__WORK REQUEST__
Write out the listing verbatim. No pictures belong in it.
--------------------------------------------------
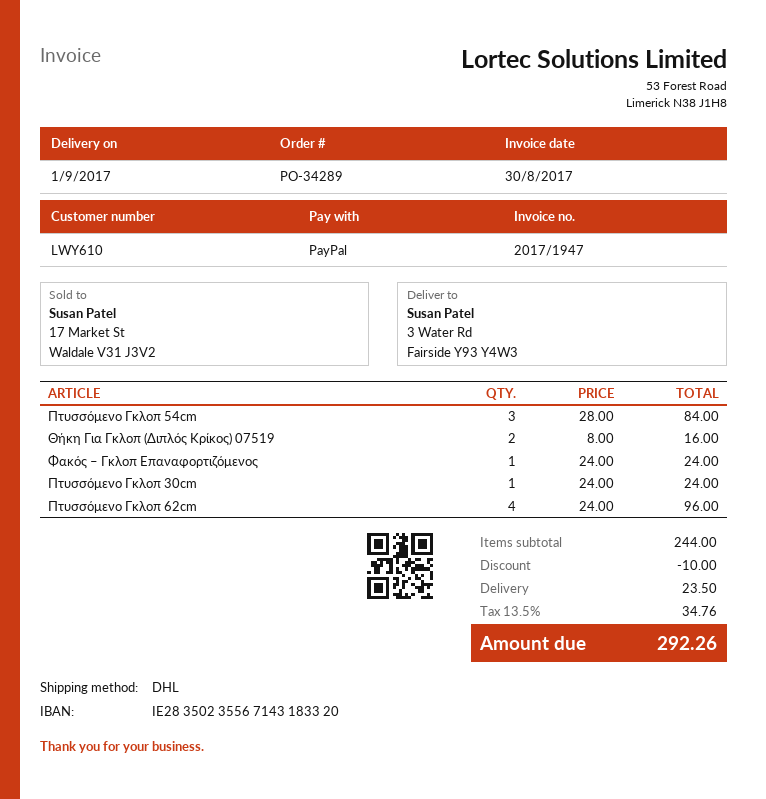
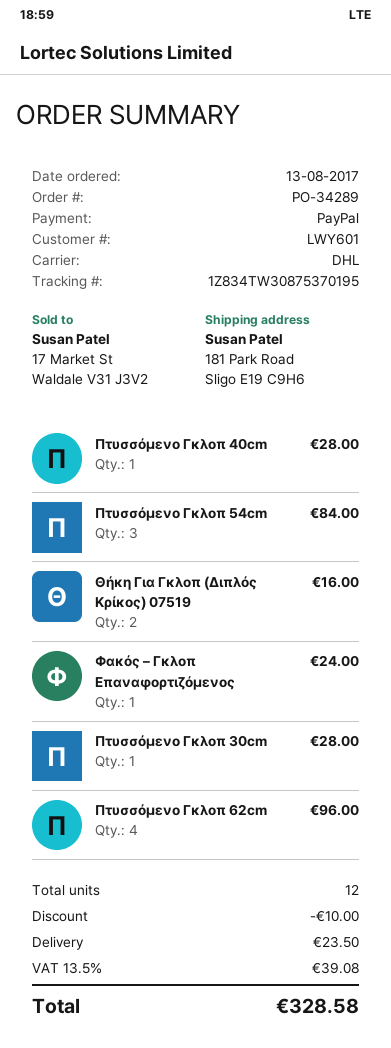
customer number: LWY610 -> LWY601
ship to: 3 Water Rd, Fairside Y93 Y4W3 -> 181 Park Road, Sligo E19 C9H6
Πτυσσόμενο Γκλοπ 30cm: 1 for 24.00 -> 1 for 28.00
Πτυσσόμενο Γκλοπ 40cm: none -> 1 for 28.00
tax: 13.5% = 34.76 -> 13.5% = 39.08
total: 292.26 -> 328.58

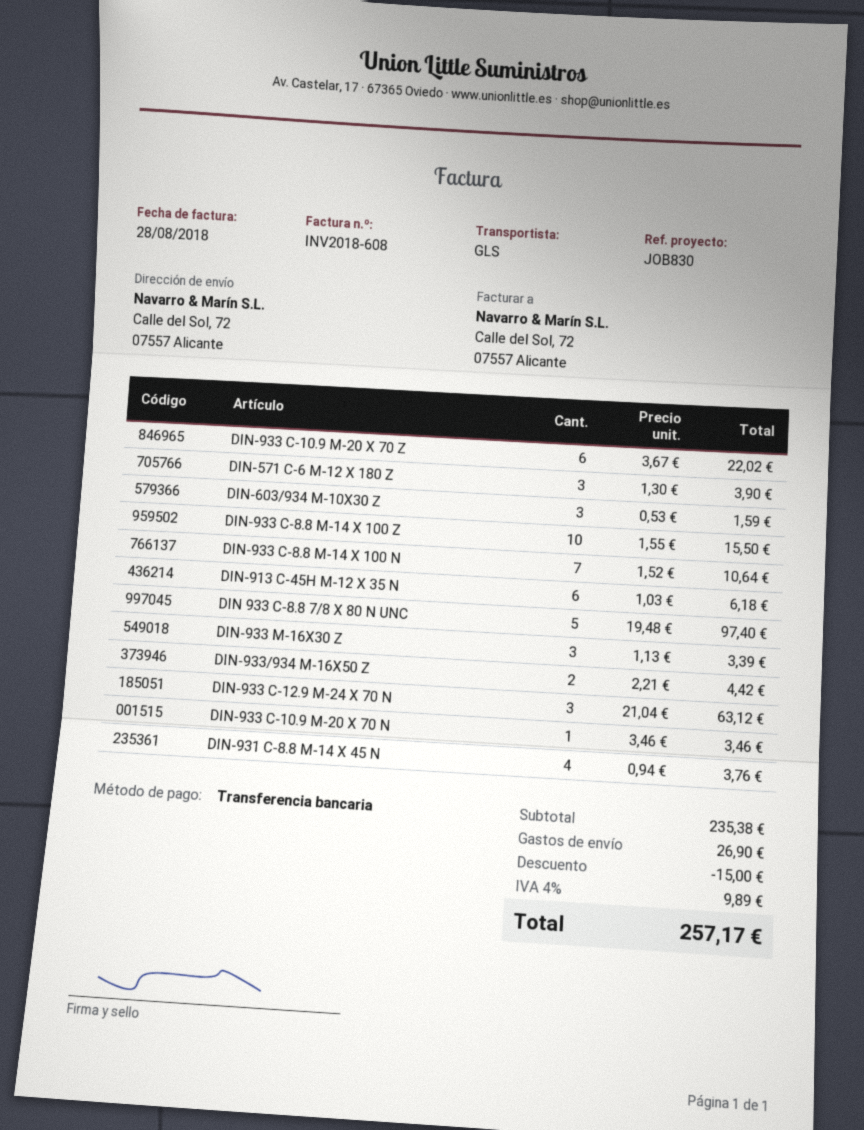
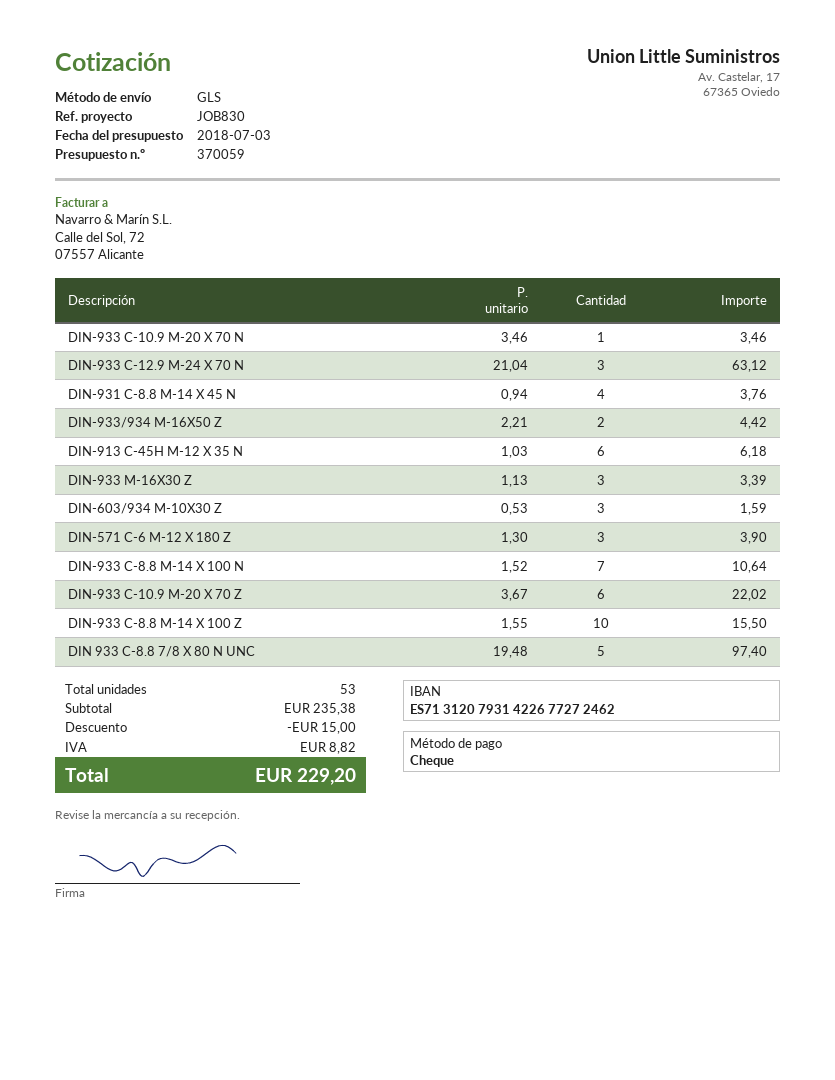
payment method: bank transfer -> cheque
shipping: 26.90 -> none
tax: 9.89 -> 8.82
total: 257.17 -> 229.20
--------------------------------------------------
__RESULT FOR THIS TASK__
customer number: LWY610 -> LWY601
ship to: 3 Water Rd, Fairside Y93 Y4W3 -> 181 Park Road, Sligo E19 C9H6
Πτυσσόμενο Γκλοπ 30cm: 1 for 24.00 -> 1 for 28.00
Πτυσσόμενο Γκλοπ 40cm: none -> 1 for 28.00
tax: 13.5% = 34.76 -> 13.5% = 39.08
total: 292.26 -> 328.58

payment method: bank transfer -> cheque
shipping: 26.90 -> none
tax: 9.89 -> 8.82
total: 257.17 -> 229.20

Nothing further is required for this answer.